Hay una parte en que Burton hace de arquitecto y urbanista: “cada provincia tendrá una metrópolis, que estará situada casi como el centro de una circunferencia, y el resto a la misma distancia, separadas entre sí unas doce millas italianas más o menos; en ellas se venderá todo lo necesario para el uso humano (…); no habrá ciudades mercado, ni mercados o ferias, porque solo empobrecen las ciudades; ningún pueblo estará a más de seis, siete u ocho millas de una ciudad, salvo los emporios situados a la orilla del mar, los mercados generales de materias primas y los lugares de comercio (…). Las ciudades se situarán en su mayor parte junto a ríos navegables o lagos, ensenadas y puertos, y tendrán forma regular (redondas, cuadradas u oblongas) con calles limpias, amplias y rectas, casas uniformes, construidas en ladrillo y piedra (…) Solo voy a admitir unos pocos barrios o ninguno, y de construcciones muy básicas, solo con muros que guarecen a hombres o caballos, salvo en las ciudades fronterizas o las que estén a orillas del mar, que se fortificarán siguiendo los métodos más modernos (…). En cada ciudad construida de este modo, tendré iglesias situadas convenientemente y lugares separados para enterrar a los muertos, en vez de cementerios de iglesias (…), prisiones para delincuentes, provechosos mercados de todo tipo: para el grano, la carne, el ganado, los combustibles, el pescado, etc.; tribunales de justicia útiles, salones públicos para todas las asociaciones, para las bolsas, lugares de encuentro, arsenales (donde se guardarán máquinas para extinguir el fuego), parques de artillería, paseos públicos, teatros y campos espaciosos destinados a gimnasia, deportes y recreaciones honestas; hospitales de todo tipo para niños, huérfanos, ancianos, enfermos, locos, soldados, lazaretos”.

Luego siguen las reformas sociales: “proporcionaré escuelas públicas de todo tipo, de canto, de danza, de esgrima, etc., y sobre todo, de gramática e idiomas, que no se han de enseñar con esos aburridos preceptos utilizados normalmente, sino por medio del uso, los ejemplos y la conversación, que es como aprenden los que viajan al extranjero y como enseñan las niñeras a los niños (…).
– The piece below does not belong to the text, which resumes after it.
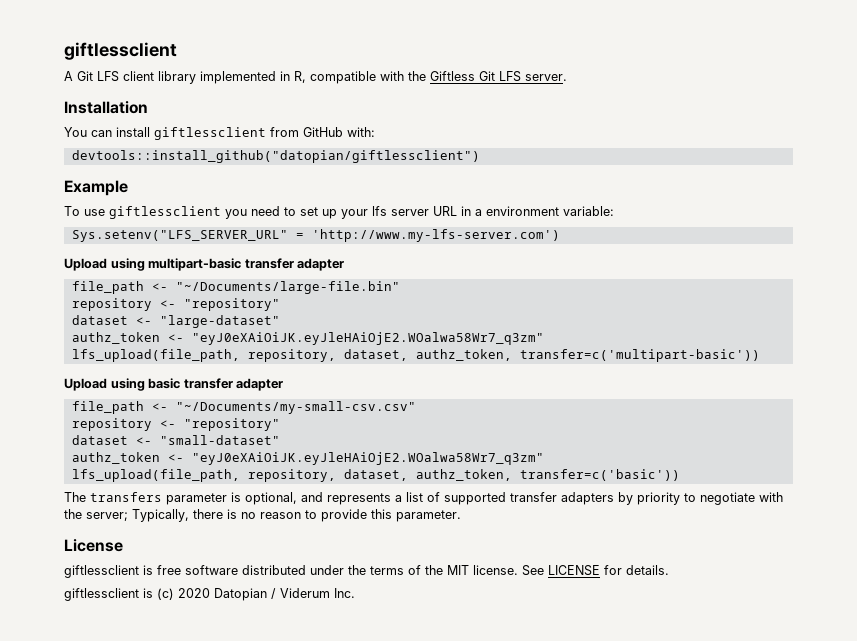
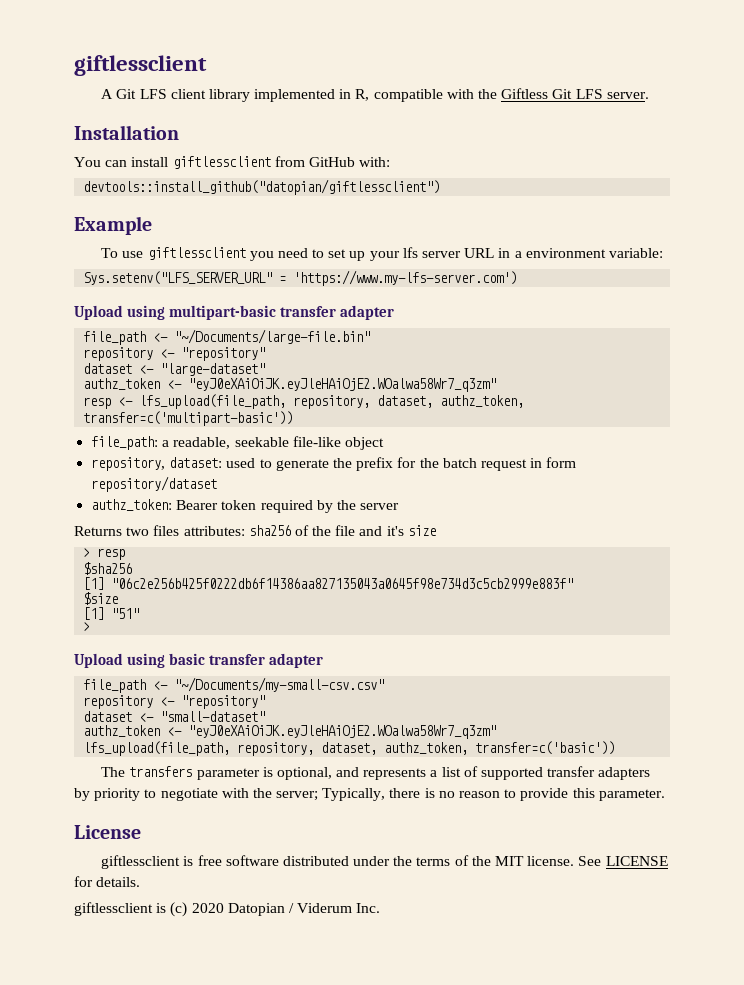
[311,229,560,242] 'http://www.my-lfs-server.com') -> [293,270,518,286] 'https://www.my-lfs-server.com')
(544, 338) none -> [83,397,134,409] resp <-
(760, 355) none -> [91,436,384,450] [91,457,577,471] [91,476,218,492] [91,499,400,513] [74,525,436,536] [83,548,126,560] [83,562,133,575] [83,577,574,590] [83,592,119,605] [83,607,140,620] [83,622,91,631] // file_path: a readable, seekable file-like object // repository, dataset: used to generate the prefix for the batch request in form repository/dataset // authz_token: Bearer token required by the server // Returns two files attributes: sha256 of the file and it's size // > resp // $sha256 // [1] "06c2e256b425f0222db6f14386aa827135043a0645f98e734d3c5cb2999e883f" // $size // [1] "51" // >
Ninguna parroquia tendrá más de mil oyentes. Si fuera posible, tendría a sacerdotes que imitaran a Cristo, abogados caritativos que amasen a sus prójimos como a sí mismos, médicos comedidos y modestos, políticos que despreciaran el mundo, filósofos que se conocieran a sí mismos, nobles que vivieran honestamente, mercaderes que dejaran de mentir y engañar y magistrados que renunciaran a la corrupción; pero como esto es imposible, conseguiré lo que pueda (…). Todas las causas se abogarán ocultando los nombres de las partes (…). Ninguna controversia estará pendiente de resolución durante más de un año”.

Al final también prescribe normas sobre la vida familiar: “ningún hombre se casará antes de que tenga veinticinco años, ninguna mujer hasta que tenga veinte (…); y puesto que muchas familias se ven obligadas a vivir en la miseria consumidas y arruinadas por las grandes dotes, no se darán (o se dará muy poco) y las fijarán los supervisores; las feas tendrán una dote mayor; y si son hermosas, nada o muy poco”.